Start of AVAILABLE RECORDS

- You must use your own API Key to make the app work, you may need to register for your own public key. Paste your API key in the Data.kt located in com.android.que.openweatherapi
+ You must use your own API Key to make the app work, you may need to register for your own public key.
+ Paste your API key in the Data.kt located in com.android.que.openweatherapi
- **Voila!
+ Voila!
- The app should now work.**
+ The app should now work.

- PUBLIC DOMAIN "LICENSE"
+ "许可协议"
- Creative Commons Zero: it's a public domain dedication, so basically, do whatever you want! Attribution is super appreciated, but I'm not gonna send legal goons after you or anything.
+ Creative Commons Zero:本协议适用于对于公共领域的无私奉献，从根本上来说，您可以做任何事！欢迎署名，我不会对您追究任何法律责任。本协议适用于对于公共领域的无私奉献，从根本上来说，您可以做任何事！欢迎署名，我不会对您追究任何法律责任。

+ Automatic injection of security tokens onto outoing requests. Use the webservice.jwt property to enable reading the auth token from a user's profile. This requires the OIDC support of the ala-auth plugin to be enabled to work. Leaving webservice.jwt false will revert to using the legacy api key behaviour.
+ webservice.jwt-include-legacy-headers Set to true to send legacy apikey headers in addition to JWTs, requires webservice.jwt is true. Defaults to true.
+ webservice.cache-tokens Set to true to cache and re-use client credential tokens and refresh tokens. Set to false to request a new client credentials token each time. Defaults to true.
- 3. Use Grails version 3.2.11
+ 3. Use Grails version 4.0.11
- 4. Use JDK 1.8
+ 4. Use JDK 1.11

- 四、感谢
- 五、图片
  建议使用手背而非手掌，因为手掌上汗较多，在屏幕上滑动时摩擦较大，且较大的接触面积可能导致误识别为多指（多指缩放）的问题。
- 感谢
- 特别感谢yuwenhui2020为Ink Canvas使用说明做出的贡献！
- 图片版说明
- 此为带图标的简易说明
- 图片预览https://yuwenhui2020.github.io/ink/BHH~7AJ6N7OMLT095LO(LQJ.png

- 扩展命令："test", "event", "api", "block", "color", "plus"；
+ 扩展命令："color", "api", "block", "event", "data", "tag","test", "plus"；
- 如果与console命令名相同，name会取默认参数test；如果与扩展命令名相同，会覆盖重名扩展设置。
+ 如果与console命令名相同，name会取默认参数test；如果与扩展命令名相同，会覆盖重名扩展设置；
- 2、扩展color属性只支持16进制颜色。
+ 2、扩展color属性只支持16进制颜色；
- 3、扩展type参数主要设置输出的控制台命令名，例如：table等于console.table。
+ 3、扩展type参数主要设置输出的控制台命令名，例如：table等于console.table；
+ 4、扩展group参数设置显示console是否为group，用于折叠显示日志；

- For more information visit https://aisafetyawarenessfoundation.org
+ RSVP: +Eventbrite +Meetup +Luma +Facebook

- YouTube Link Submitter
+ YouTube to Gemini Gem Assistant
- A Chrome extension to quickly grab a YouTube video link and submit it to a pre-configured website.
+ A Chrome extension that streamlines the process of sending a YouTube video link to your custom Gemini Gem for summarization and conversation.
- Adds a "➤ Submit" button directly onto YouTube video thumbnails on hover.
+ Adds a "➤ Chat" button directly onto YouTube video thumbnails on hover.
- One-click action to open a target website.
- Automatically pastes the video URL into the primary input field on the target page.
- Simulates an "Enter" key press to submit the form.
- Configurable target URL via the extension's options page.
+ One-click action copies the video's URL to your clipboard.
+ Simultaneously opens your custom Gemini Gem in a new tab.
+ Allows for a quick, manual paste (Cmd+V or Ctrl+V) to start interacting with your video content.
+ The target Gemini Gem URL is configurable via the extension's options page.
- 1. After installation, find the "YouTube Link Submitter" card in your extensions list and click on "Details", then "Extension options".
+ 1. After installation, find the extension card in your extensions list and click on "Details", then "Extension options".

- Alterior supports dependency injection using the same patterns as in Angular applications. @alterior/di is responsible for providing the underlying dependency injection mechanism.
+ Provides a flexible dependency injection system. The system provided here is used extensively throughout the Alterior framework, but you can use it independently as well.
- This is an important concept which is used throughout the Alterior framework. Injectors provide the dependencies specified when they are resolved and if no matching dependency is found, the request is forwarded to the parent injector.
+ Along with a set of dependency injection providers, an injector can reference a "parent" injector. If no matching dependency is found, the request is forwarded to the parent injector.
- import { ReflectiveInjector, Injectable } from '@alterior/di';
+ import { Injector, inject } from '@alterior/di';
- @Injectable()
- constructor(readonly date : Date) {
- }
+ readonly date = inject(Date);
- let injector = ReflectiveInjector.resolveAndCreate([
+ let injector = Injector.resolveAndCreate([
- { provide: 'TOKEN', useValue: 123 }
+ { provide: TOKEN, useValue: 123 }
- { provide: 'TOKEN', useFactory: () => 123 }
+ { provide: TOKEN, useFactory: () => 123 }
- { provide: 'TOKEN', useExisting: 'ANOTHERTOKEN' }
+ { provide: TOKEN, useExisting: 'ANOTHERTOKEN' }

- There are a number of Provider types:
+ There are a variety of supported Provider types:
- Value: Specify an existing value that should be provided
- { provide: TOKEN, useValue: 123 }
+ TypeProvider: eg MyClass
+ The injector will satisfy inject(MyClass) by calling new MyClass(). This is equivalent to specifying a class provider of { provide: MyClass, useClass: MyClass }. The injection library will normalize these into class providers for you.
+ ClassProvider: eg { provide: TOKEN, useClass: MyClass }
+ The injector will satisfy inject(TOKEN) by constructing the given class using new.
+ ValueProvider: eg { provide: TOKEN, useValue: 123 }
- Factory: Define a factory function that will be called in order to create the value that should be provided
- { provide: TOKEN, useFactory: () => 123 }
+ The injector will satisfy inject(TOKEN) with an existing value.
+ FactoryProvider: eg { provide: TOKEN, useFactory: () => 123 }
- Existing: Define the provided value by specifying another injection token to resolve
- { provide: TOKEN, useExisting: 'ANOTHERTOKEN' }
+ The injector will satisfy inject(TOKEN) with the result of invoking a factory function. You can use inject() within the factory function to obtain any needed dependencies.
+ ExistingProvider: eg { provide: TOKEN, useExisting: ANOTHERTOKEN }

End of AVAILABLE RECORDS

= TRY IT =
Above are the entries. Quote exactly the lines from the one bearing "Along with a" through the one bearing "TypeProvider: eg MyClass".

= SOLUTION FOR THIS PROBLEM =
+ Along with a set of dependency injection providers, an injector can reference a "parent" injector. If no matching dependency is found, the request is forwarded to the parent injector.
- import { ReflectiveInjector, Injectable } from '@alterior/di';
+ import { Injector, inject } from '@alterior/di';
- @Injectable()
- constructor(readonly date : Date) {
- }
+ readonly date = inject(Date);
- let injector = ReflectiveInjector.resolveAndCreate([
+ let injector = Injector.resolveAndCreate([
- { provide: 'TOKEN', useValue: 123 }
+ { provide: TOKEN, useValue: 123 }
- { provide: 'TOKEN', useFactory: () => 123 }
+ { provide: TOKEN, useFactory: () => 123 }
- { provide: 'TOKEN', useExisting: 'ANOTHERTOKEN' }
+ { provide: TOKEN, useExisting: 'ANOTHERTOKEN' }

- There are a number of Provider types:
+ There are a variety of supported Provider types:
- Value: Specify an existing value that should be provided
- { provide: TOKEN, useValue: 123 }
+ TypeProvider: eg MyClass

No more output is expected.